### Raw data
*** Begin section ***
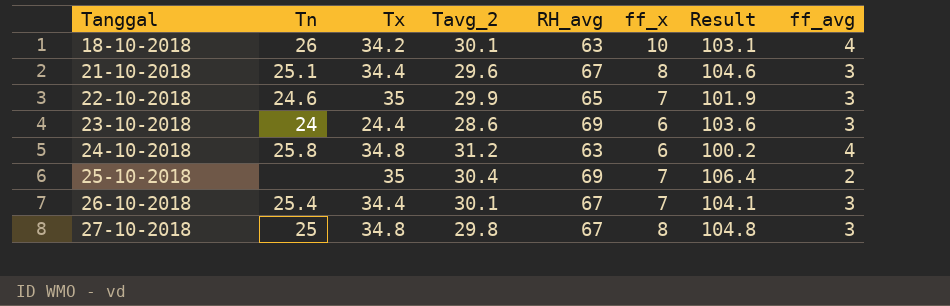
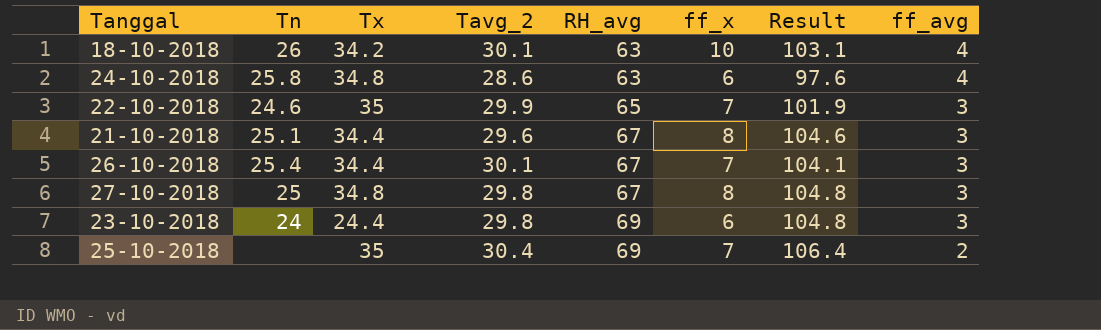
row order: Tanggal ascending -> RH_avg ascending
24-10-2018 | Tavg_2: 31.2 -> 28.6
24-10-2018 | Result: 100.2 -> 97.6
23-10-2018 | Tavg_2: 28.6 -> 29.8
23-10-2018 | Result: 103.6 -> 104.8

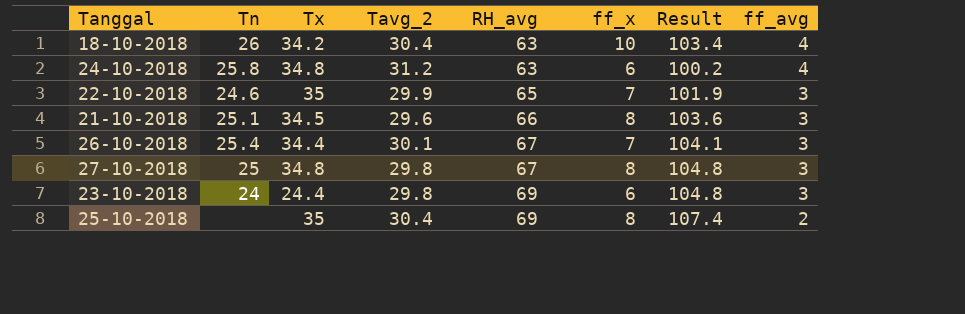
18-10-2018 | Tavg_2: 30.1 -> 30.4
18-10-2018 | Result: 103.1 -> 103.4
24-10-2018 | Tavg_2: 28.6 -> 31.2
24-10-2018 | Result: 97.6 -> 100.2
21-10-2018 | Tx: 34.4 -> 34.5
21-10-2018 | RH_avg: 67 -> 66
21-10-2018 | Result: 104.6 -> 103.6
25-10-2018 | ff_x: 7 -> 8
25-10-2018 | Result: 106.4 -> 107.4

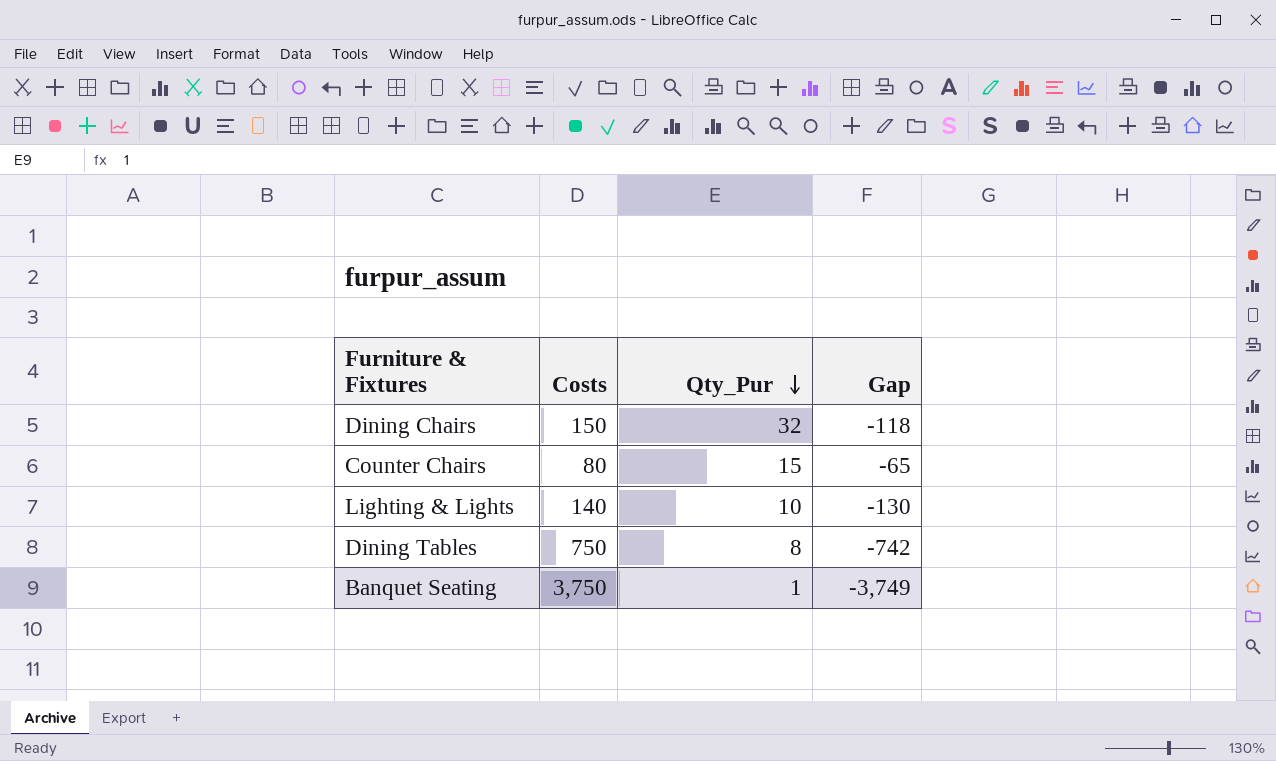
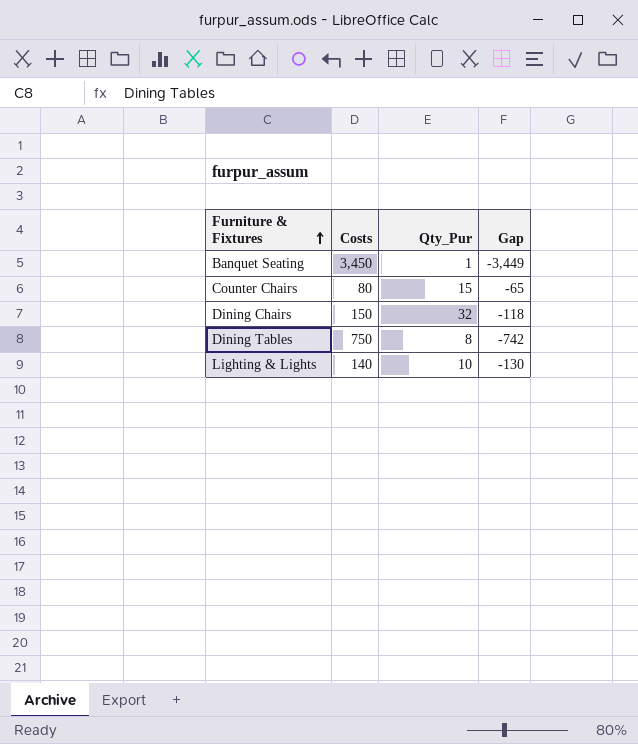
row order: Qty_Pur descending -> Furniture & Fixtures ascending
Banquet Seating | Costs: 3,750 -> 3,450
Banquet Seating | Gap: -3,749 -> -3,449

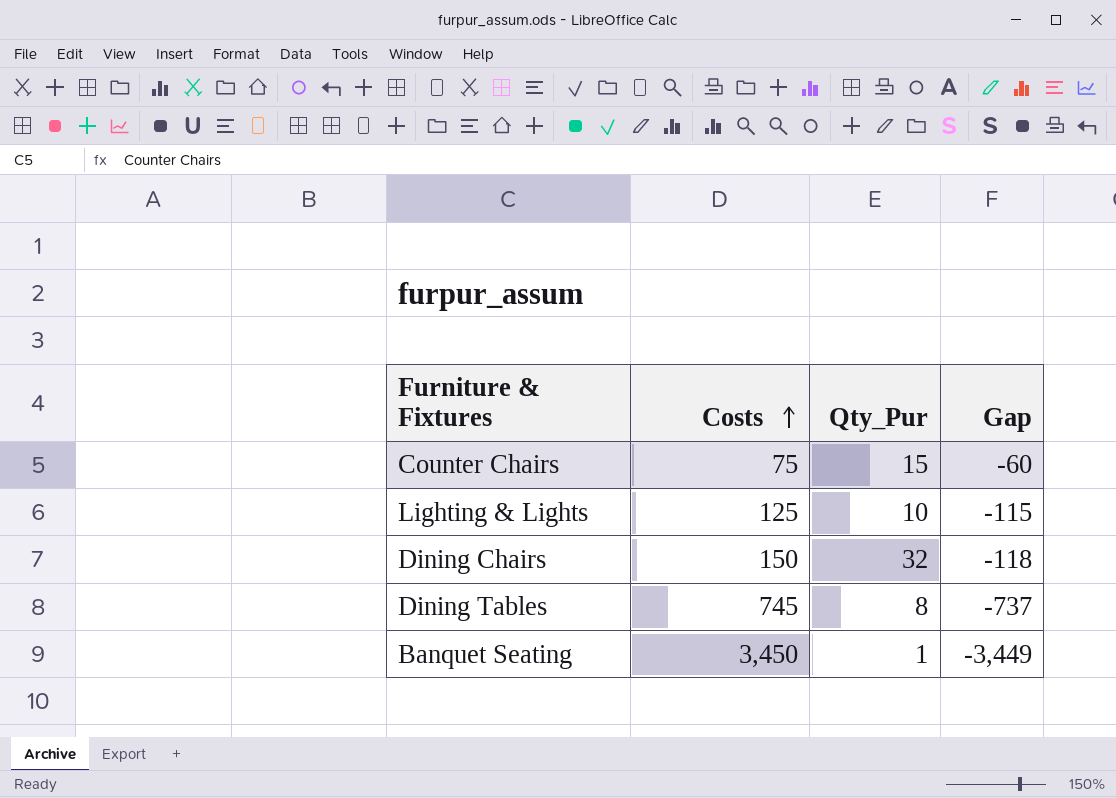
row order: Furniture & Fixtures ascending -> Costs ascending
Counter Chairs | Costs: 80 -> 75
Counter Chairs | Gap: -65 -> -60
Lighting & Lights | Costs: 140 -> 125
Lighting & Lights | Gap: -130 -> -115
Dining Tables | Costs: 750 -> 745
Dining Tables | Gap: -742 -> -737

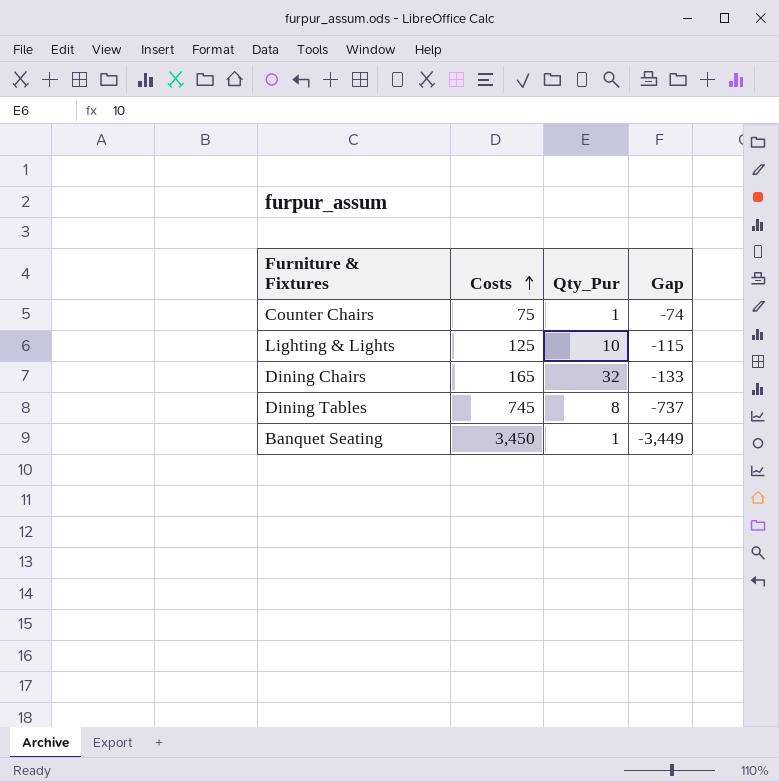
Counter Chairs | Qty_Pur: 15 -> 1
Counter Chairs | Gap: -60 -> -74
Dining Chairs | Costs: 150 -> 165
Dining Chairs | Gap: -118 -> -133

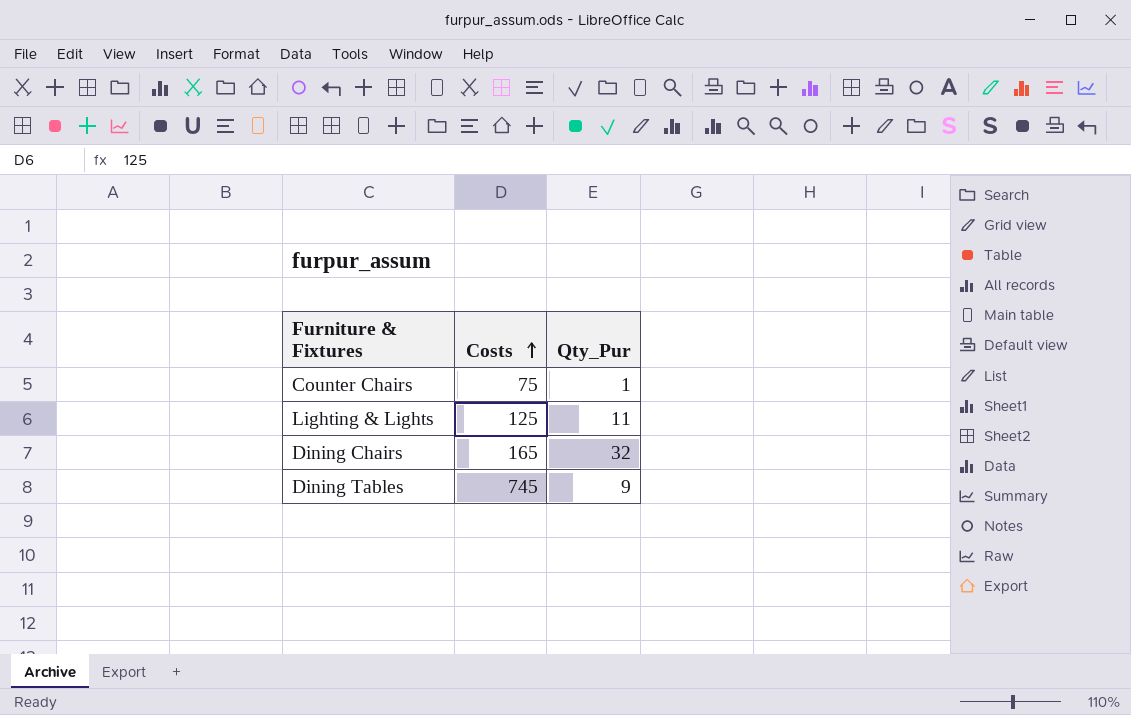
column Gap | formula: [Qty_Pur] - [Costs] -> none
row Banquet Seating: 3,450 | 1 | -3,449 -> none
Lighting & Lights | Qty_Pur: 10 -> 11
Dining Tables | Qty_Pur: 8 -> 9

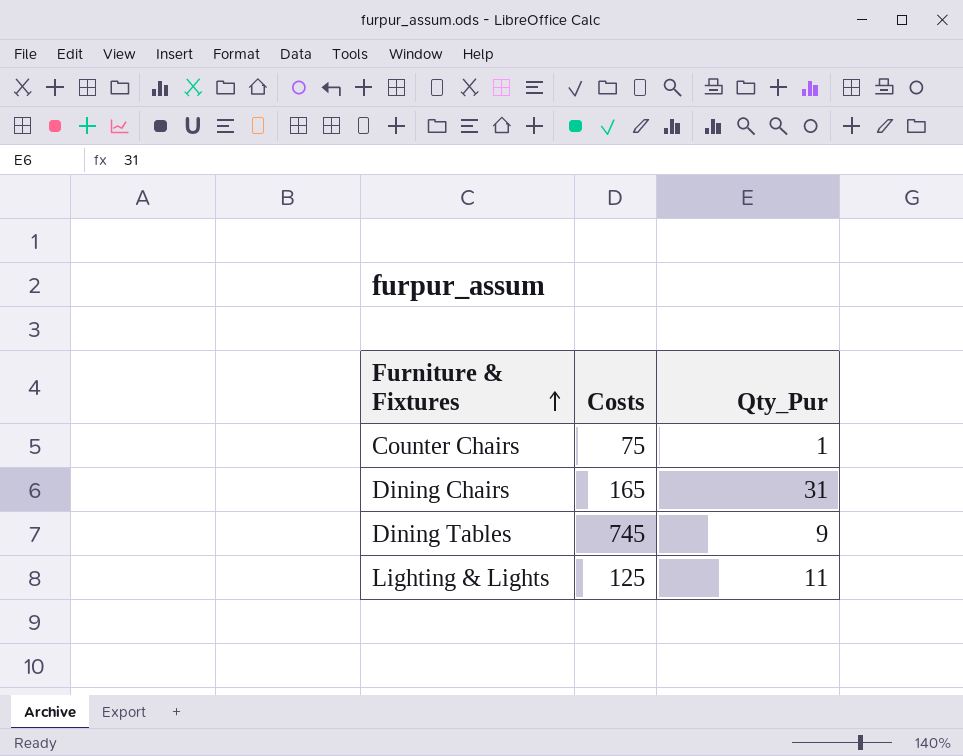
row order: Costs ascending -> Furniture & Fixtures ascending
Dining Chairs | Qty_Pur: 32 -> 31

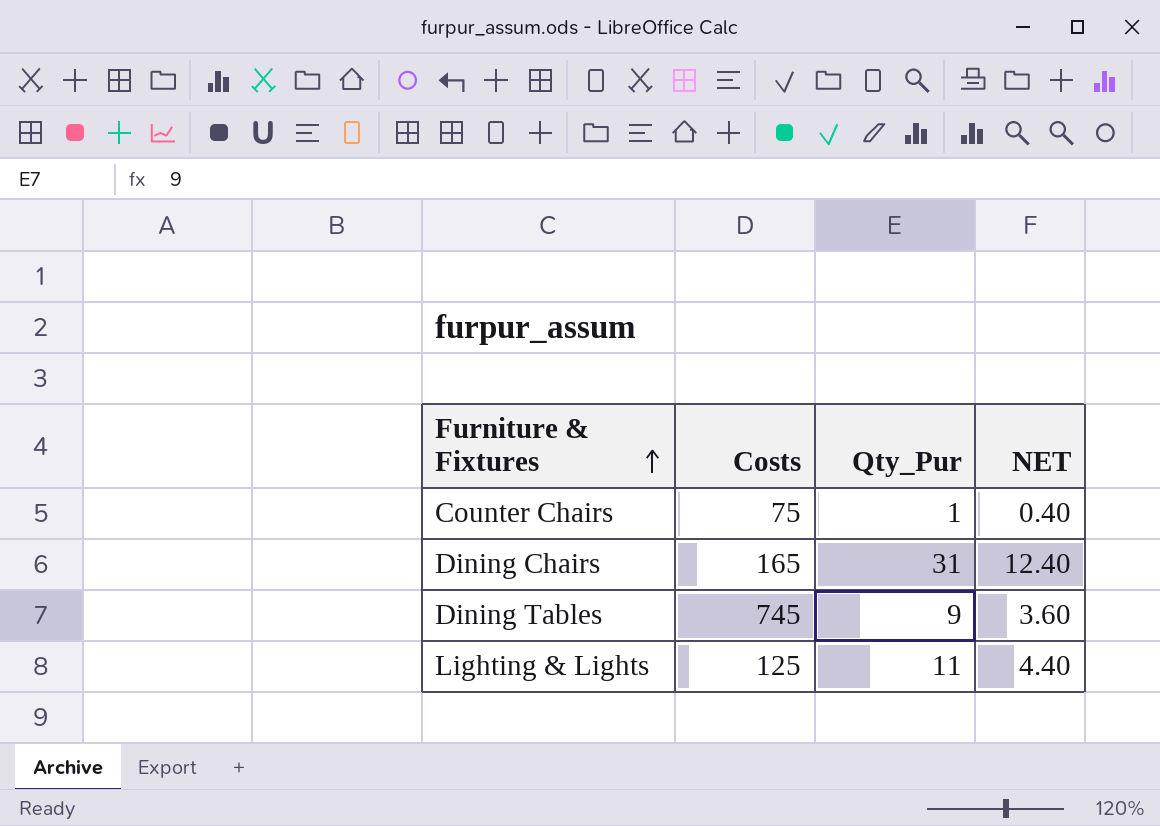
column NET | formula: none -> [Qty_Pur] * 0.4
*** End section ***
### Exercise
In the entries above, find each line with the word "column" and return it.

### Answer space
column Gap | formula: [Qty_Pur] - [Costs] -> none
column NET | formula: none -> [Qty_Pur] * 0.4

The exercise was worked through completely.